### ACTIVITY
Search the data for the string "Features" and gather each line it is in.

[Collected data entries]

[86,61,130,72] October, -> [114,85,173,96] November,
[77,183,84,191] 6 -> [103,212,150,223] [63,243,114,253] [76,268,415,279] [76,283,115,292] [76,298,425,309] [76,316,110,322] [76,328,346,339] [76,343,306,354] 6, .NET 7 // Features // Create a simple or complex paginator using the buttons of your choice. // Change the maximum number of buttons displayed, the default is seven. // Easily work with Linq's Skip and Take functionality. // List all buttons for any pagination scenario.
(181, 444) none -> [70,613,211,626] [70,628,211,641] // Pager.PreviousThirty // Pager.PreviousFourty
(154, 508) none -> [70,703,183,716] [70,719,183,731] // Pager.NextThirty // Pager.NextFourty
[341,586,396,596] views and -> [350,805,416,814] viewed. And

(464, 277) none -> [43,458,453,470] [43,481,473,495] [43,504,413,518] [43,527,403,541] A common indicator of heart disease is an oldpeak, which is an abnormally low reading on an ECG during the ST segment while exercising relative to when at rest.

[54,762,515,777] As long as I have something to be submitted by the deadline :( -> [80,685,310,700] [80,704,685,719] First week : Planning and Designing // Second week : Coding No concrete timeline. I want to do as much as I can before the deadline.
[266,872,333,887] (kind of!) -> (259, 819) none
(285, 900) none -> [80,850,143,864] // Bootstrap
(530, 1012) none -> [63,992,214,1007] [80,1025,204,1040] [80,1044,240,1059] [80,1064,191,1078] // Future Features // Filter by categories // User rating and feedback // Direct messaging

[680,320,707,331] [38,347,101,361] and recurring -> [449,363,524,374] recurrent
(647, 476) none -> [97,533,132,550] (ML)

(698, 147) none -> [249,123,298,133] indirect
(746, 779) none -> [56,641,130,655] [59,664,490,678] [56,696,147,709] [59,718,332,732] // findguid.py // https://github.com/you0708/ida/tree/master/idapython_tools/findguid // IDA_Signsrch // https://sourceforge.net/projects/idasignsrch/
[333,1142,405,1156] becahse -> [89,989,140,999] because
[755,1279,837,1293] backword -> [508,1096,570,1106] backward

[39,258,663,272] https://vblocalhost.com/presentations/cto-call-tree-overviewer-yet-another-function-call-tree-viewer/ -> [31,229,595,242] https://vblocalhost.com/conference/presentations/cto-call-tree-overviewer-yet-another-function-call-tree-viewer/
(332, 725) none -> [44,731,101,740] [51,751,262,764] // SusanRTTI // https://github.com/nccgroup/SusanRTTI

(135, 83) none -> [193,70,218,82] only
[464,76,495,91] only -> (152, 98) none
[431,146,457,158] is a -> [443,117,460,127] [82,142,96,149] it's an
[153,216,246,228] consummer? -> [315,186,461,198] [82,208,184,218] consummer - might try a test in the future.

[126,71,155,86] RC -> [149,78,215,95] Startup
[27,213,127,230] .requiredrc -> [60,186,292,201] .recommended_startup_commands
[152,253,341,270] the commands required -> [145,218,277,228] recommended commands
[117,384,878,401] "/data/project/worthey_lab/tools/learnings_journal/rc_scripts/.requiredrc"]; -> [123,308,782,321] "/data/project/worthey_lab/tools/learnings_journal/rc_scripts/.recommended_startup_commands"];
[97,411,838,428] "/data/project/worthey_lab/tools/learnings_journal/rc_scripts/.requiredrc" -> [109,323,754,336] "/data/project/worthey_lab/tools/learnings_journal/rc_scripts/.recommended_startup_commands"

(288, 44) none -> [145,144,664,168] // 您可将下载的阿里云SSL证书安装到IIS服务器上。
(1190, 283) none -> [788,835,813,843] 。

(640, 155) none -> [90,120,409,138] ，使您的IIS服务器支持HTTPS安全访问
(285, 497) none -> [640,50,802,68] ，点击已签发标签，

### TASK RESULT
[77,183,84,191] 6 -> [103,212,150,223] [63,243,114,253] [76,268,415,279] [76,283,115,292] [76,298,425,309] [76,316,110,322] [76,328,346,339] [76,343,306,354] 6, .NET 7 // Features // Create a simple or complex paginator using the buttons of your choice. // Change the maximum number of buttons displayed, the default is seven. // Easily work with Linq's Skip and Take functionality. // List all buttons for any pagination scenario.
(530, 1012) none -> [63,992,214,1007] [80,1025,204,1040] [80,1044,240,1059] [80,1064,191,1078] // Future Features // Filter by categories // User rating and feedback // Direct messaging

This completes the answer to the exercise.